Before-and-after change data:
__________
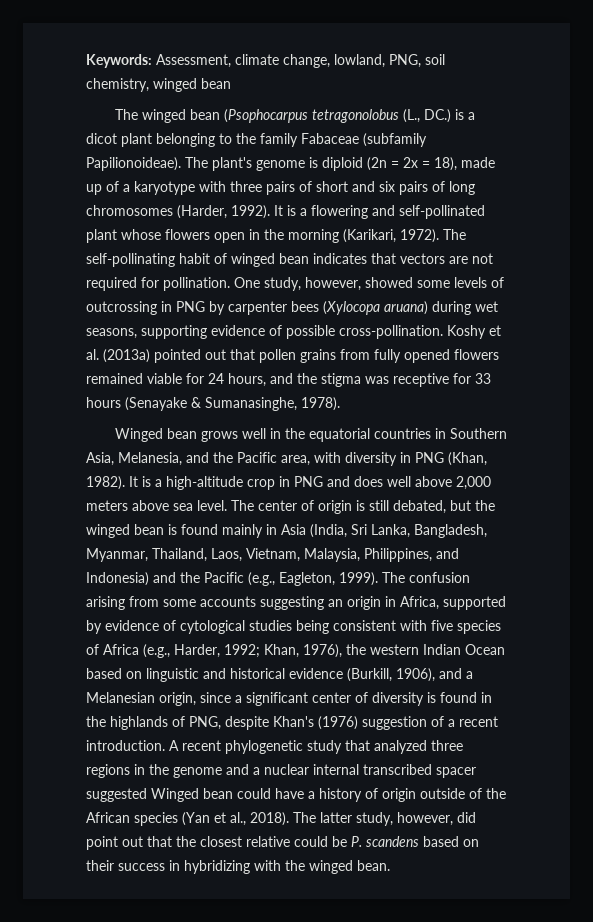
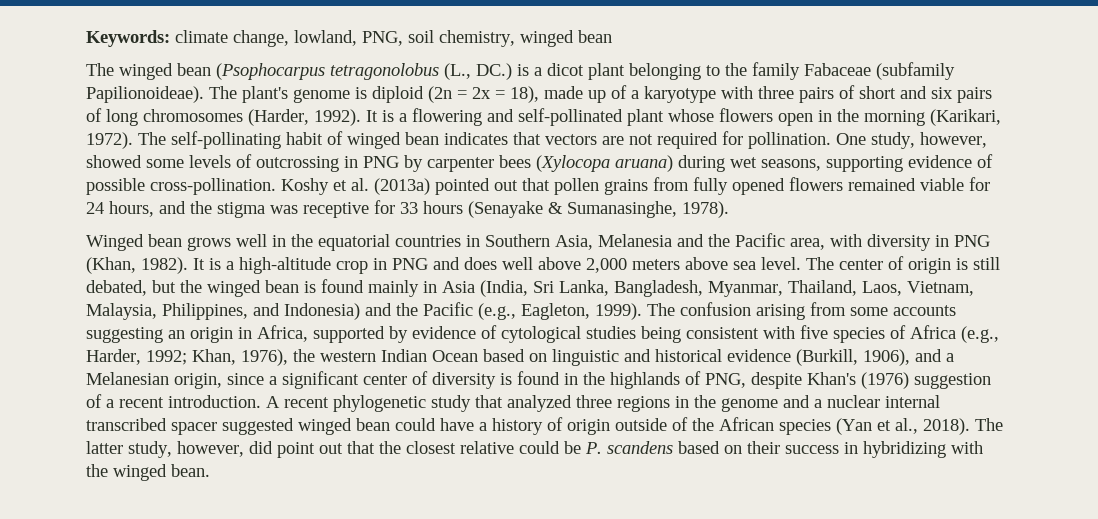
- Keywords: Assessment, climate change, lowland, PNG, soil chemistry, winged bean
+ Keywords: climate change, lowland, PNG, soil chemistry, winged bean
- Winged bean grows well in the equatorial countries in Southern Asia, Melanesia, and the Pacific area, with diversity in PNG (Khan, 1982).
+ Winged bean grows well in the equatorial countries in Southern Asia, Melanesia and the Pacific area, with diversity in PNG (Khan, 1982).
- A recent phylogenetic study that analyzed three regions in the genome and a nuclear internal transcribed spacer suggested Winged bean could have a history of origin outside of the African species (Yan et al., 2018).
+ A recent phylogenetic study that analyzed three regions in the genome and a nuclear internal transcribed spacer suggested winged bean could have a history of origin outside of the African species (Yan et al., 2018).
__________
What you are asked to do: Repeat only the lines between the top of the entries above and the line containing "Asia, Melanesia and", both ends included, without the pictures.

Answer below:
- Keywords: Assessment, climate change, lowland, PNG, soil chemistry, winged bean
+ Keywords: climate change, lowland, PNG, soil chemistry, winged bean
- Winged bean grows well in the equatorial countries in Southern Asia, Melanesia, and the Pacific area, with diversity in PNG (Khan, 1982).
+ Winged bean grows well in the equatorial countries in Southern Asia, Melanesia and the Pacific area, with diversity in PNG (Khan, 1982).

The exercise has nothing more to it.